Пастернаку в революции дорого другое — то, что в «Высокой болезни» названо «дикой красотой»:
Здесь возникает одна из главных, любимейших пастернаковских тем, которая и превращает его в прямого наследника Блока (а саму поэму — в московское продолжение «Двенадцати»). «Я люблю гибель, всегда любил ее»,— не уставал повторять Блок; блоковское «хорошо» при виде гибели Петрограда, среди льда и разрухи,— было следствием истинно поэтического, катастрофического ощущения жизни. Кстати, поэма Маяковского, называвшаяся то «Октябрь», то «Двадцать пятое», получила в итоге именно это название — «Хорошо»; не надо забывать, что символист Блок сказал это перед собственным безумием и гибелью, не случайно поместив революционные костры в одну фразу с упоминанием о сожженной библиотеке.
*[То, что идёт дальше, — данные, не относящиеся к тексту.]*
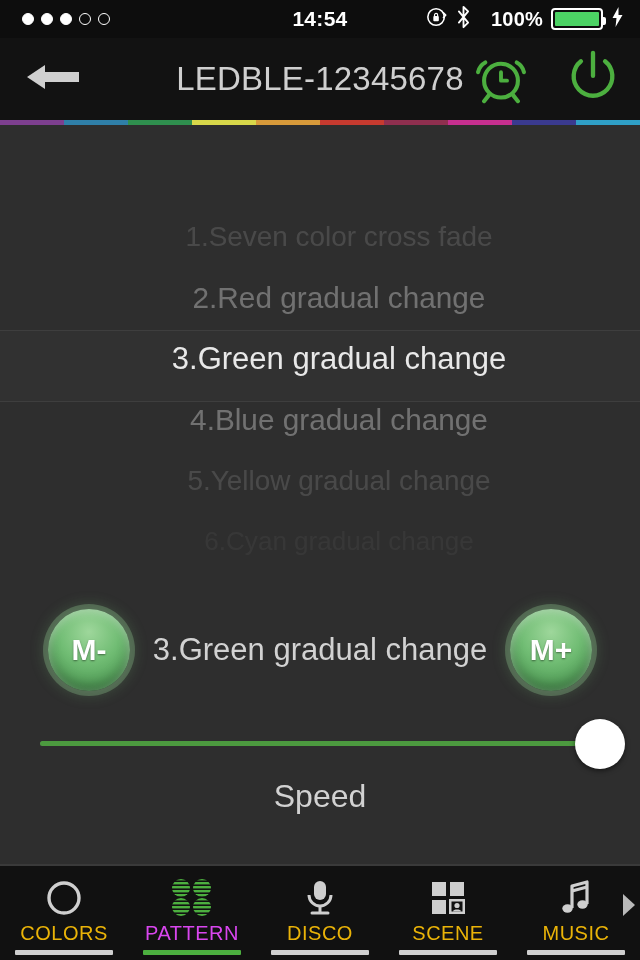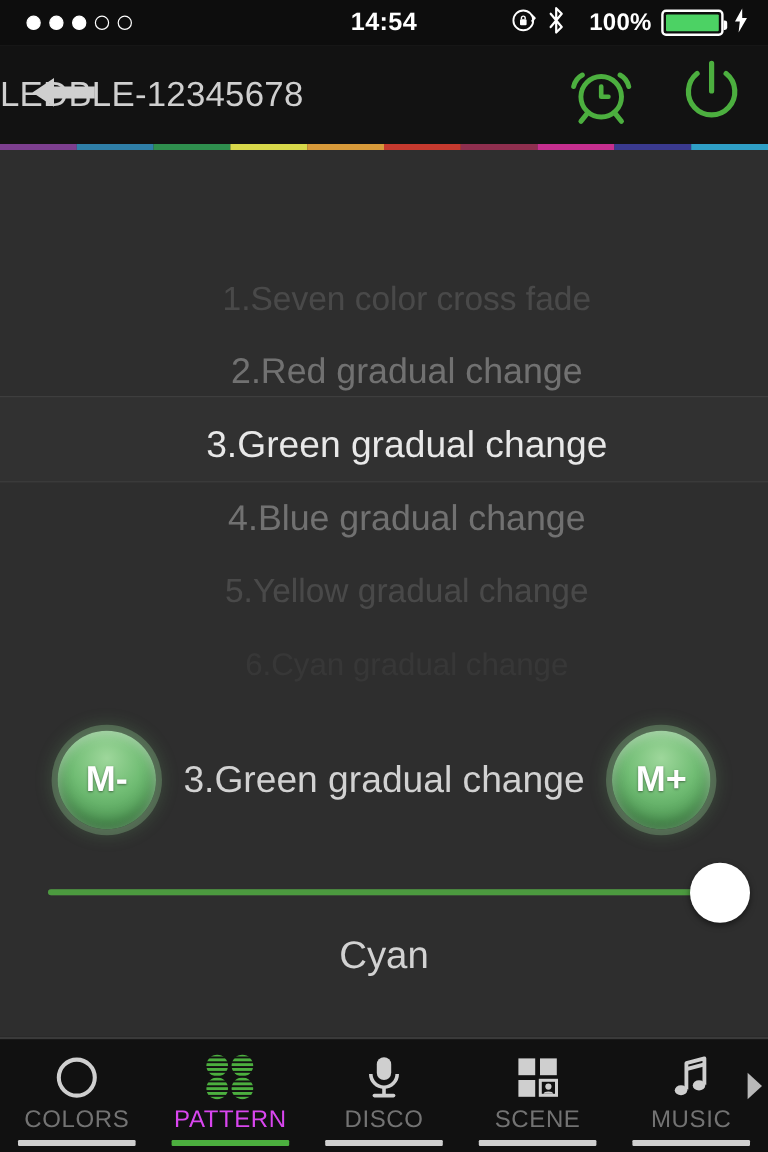"LEDBLE-12345678" #device-title { font-size: 29px -> 33px; text-align: none -> center }
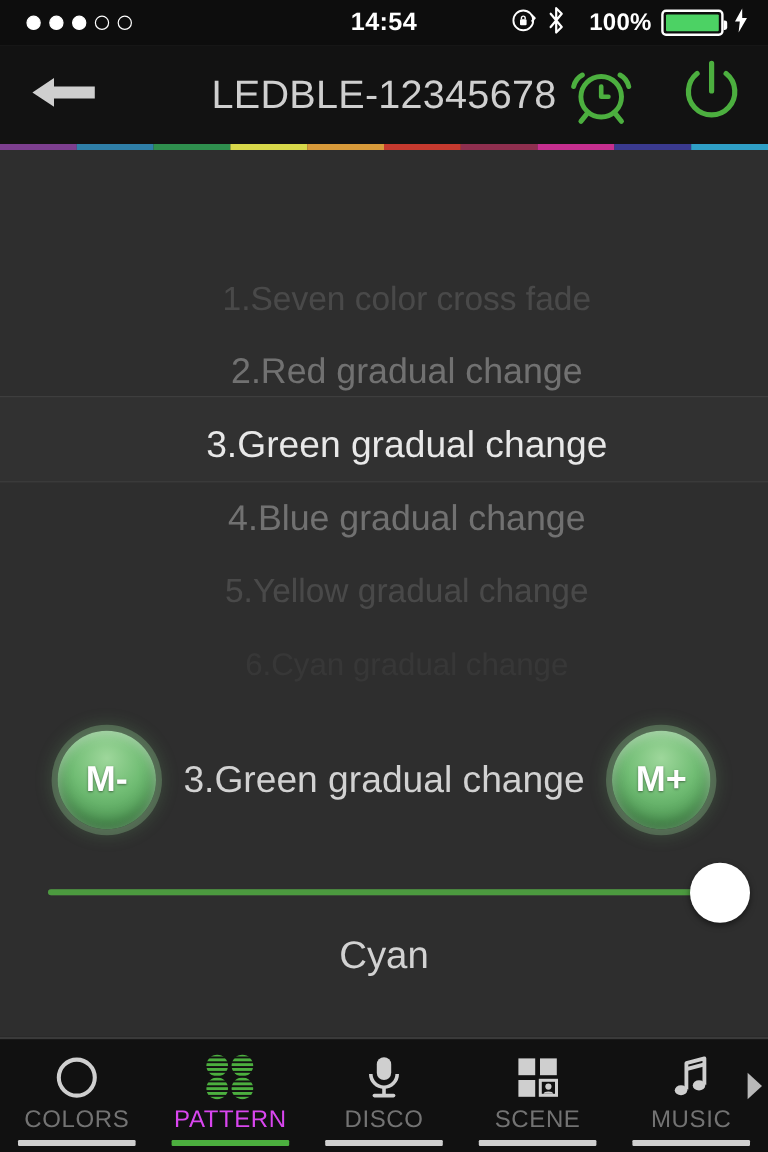"1.Seven color cross fade" div { top: 93px -> 81px }
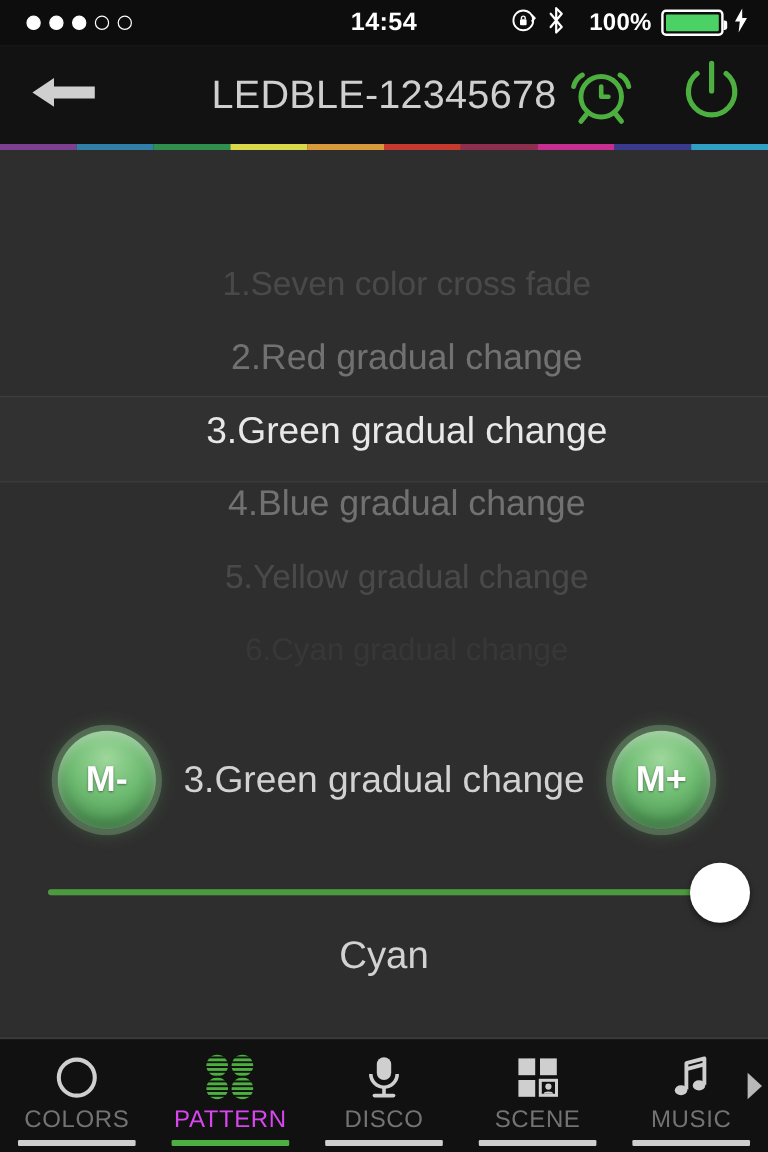"Cyan" div { text: Cyan -> Speed }
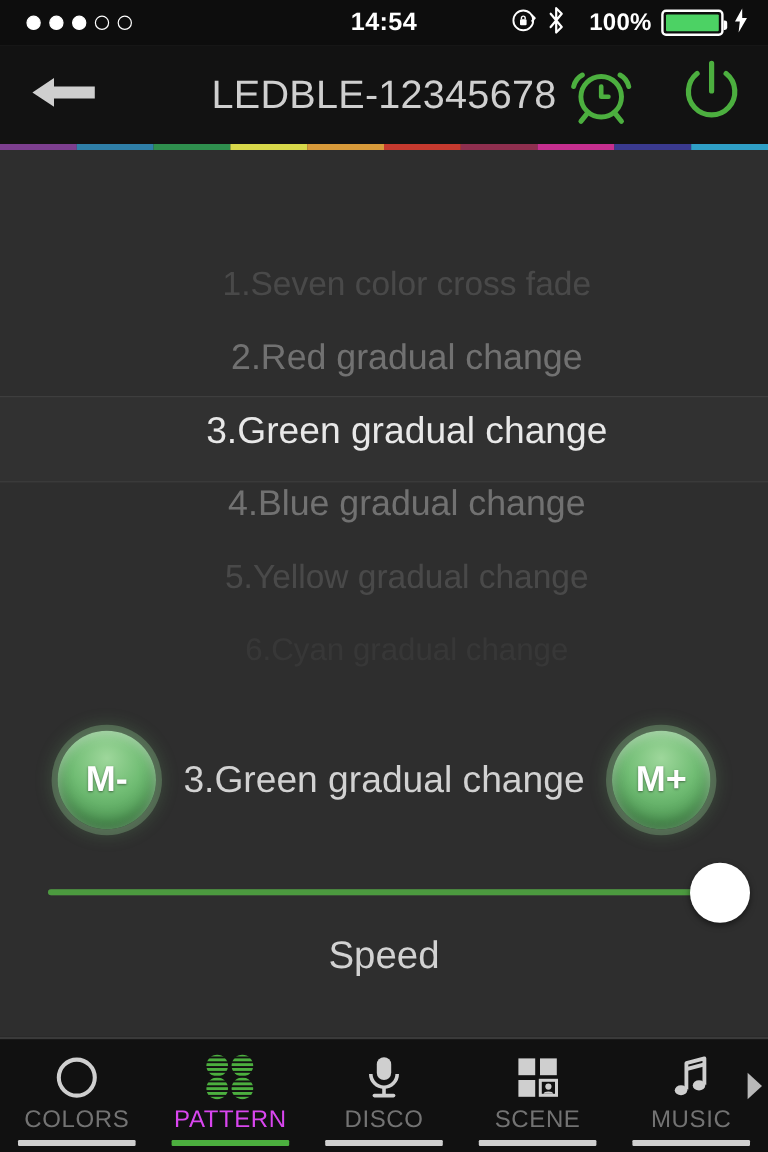"COLORS" .tab-label { color: #737373 -> #eab308 }
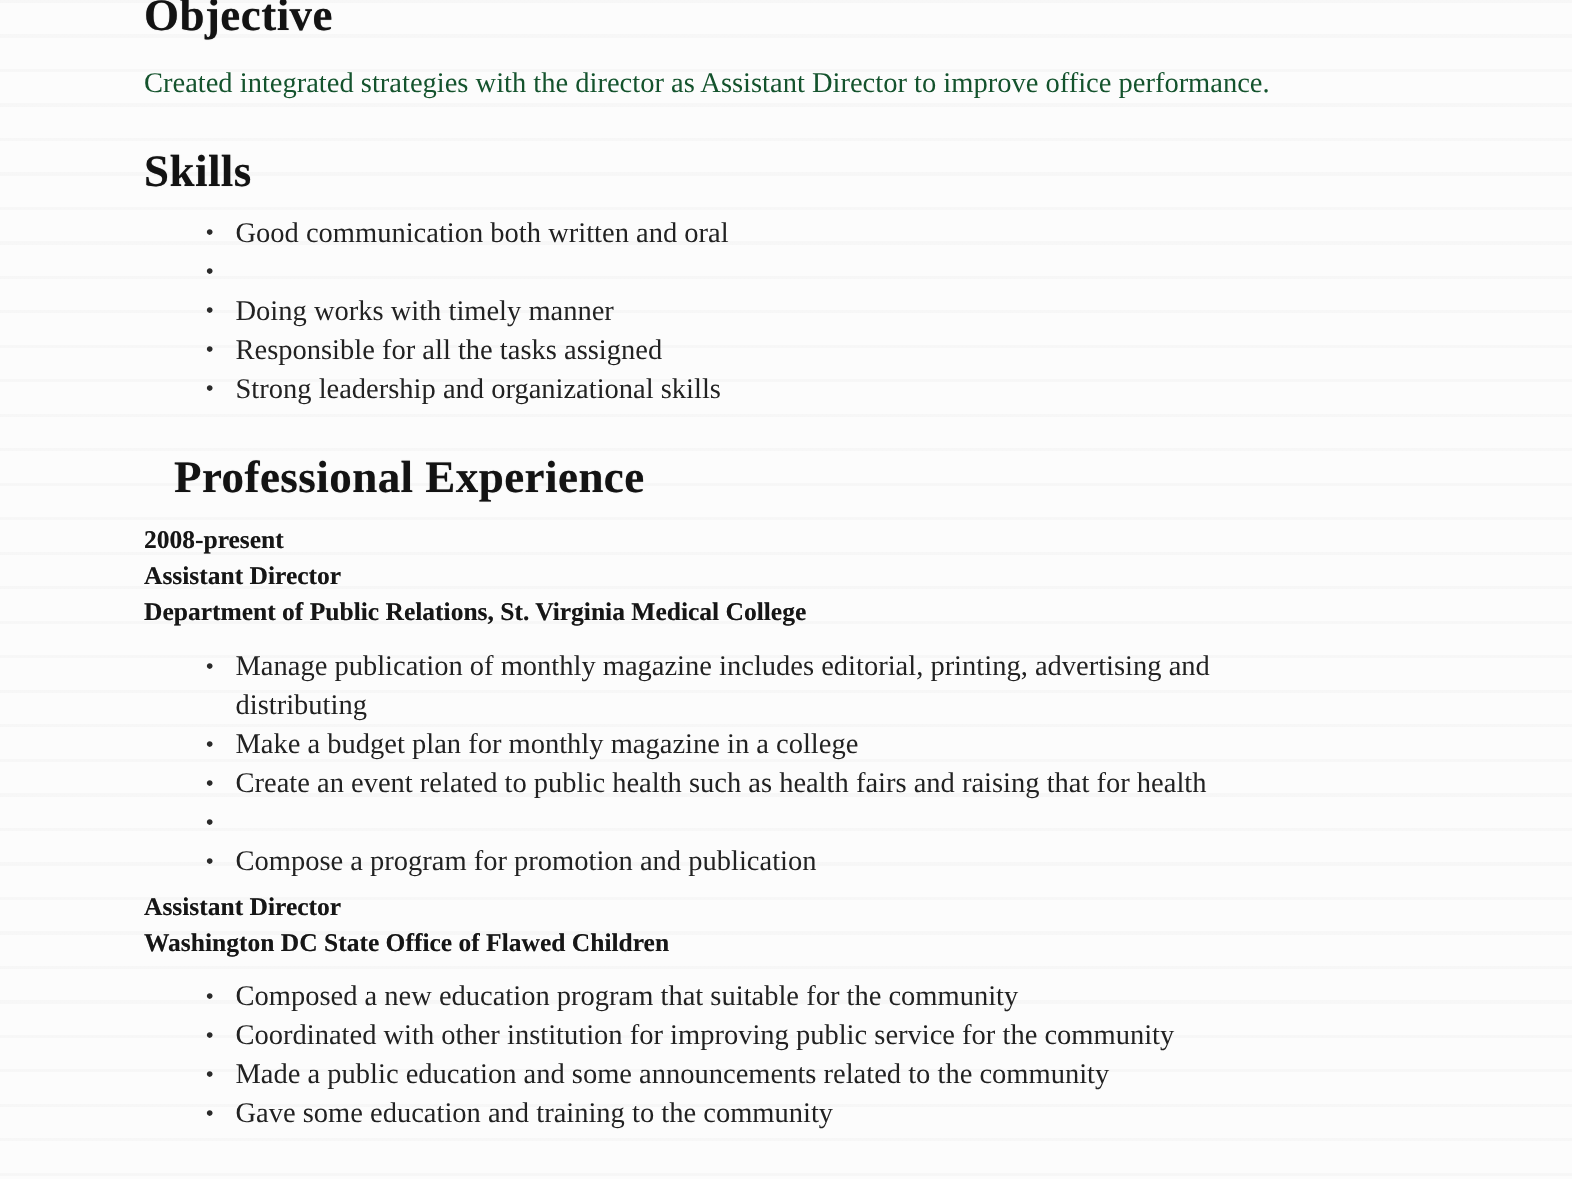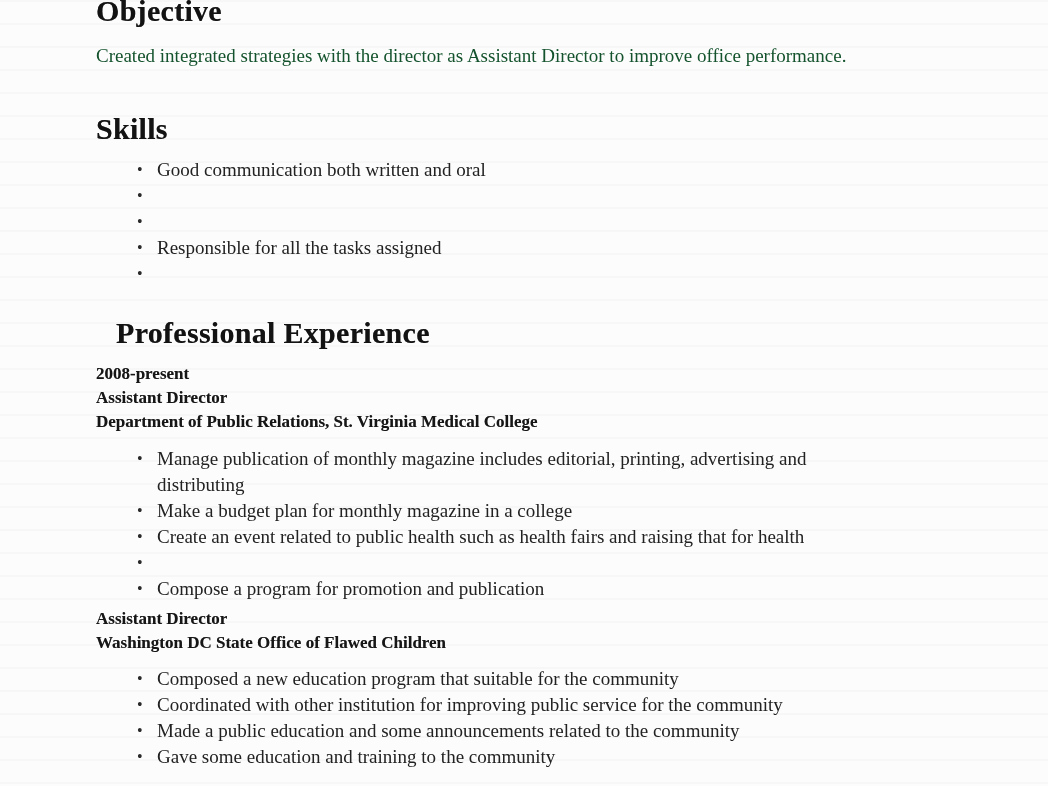"Skills" .heading-skills { margin-top: 43px -> 29px }
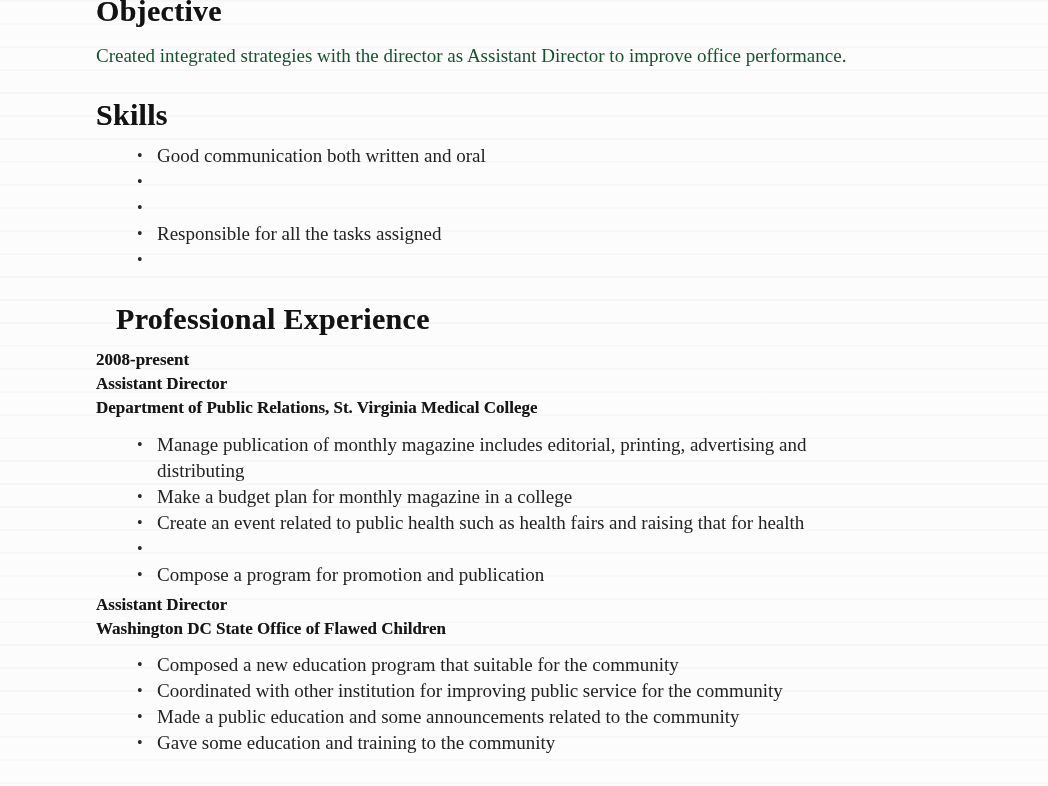"Doing works with timely manner" span.bullet-text { html: none -> <span>Doing works with timely manner</span> }
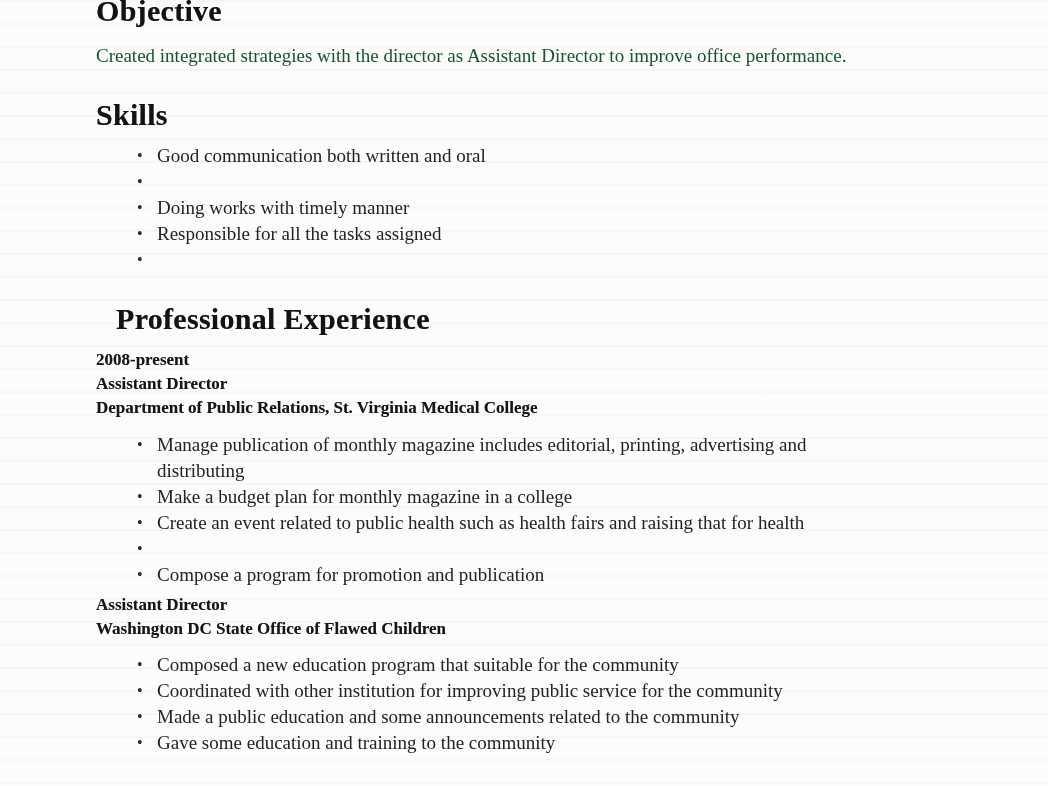"Strong leadership and organizational" span.bullet-text { html: none -> <span>Strong leadership and organizational skills</span> }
Его благословение революции — благословение через смерть, приветствие от лица обреченного; и символично, что Маяковский десять лет спустя, за три года до самоубийства, сказал то же самое «Хорошо» — уже зная, что и у него в душе сожженная библиотека. Самоощущение Пастернака сходно с блоковским в том смысле, что и в его представлении последняя правда о человечестве обнажается в кризисные и трагические эпохи; но, в отличие от Блока, он эти минуты встречает не скорбной радостью обреченного, а ликованием христианина, чьи тайные догадки подтвердились. В гибели открывается источник блаженства, люди оказываются такими, какими были задуманы, они чисты и готовы к взаимоспасению, и катастрофа уничтожает лишь случайное, пошлое, наносное. Блок сказал этому свое «хорошо» — и умер; Пастернак научился в этом жить. Точно сформулировал это в своей книге Владимир Альфонсов: «Пастернак не приходит к трагедийному знанию, а исходит из него». Кстати, почти для всего поколения «младших» это было нормальным фоном жизни — эпоха была слишком явно чревата катастрофой; но только у Пастернака эта тема окрашена в столь оптимистические тона, в духе истинного раннего христианства, которое ликовало в гонениях и праздновало среди катакомб. Пастернаку нравится отсутствие условностей, упразднение времени, та божественная легкость и необязательность, которая наступает в пустой консерватории в пору каникул,— и даже в Переделкине перед войной, близко видя «звериный лик завоеванья», он благодарит Бога за последнюю правду и особенную, одинокую свободу. Обнажается земля — образ голой земли всегда появляется у Пастернака, когда заходит речь о катаклизме, есть он и в «Высокой болезни».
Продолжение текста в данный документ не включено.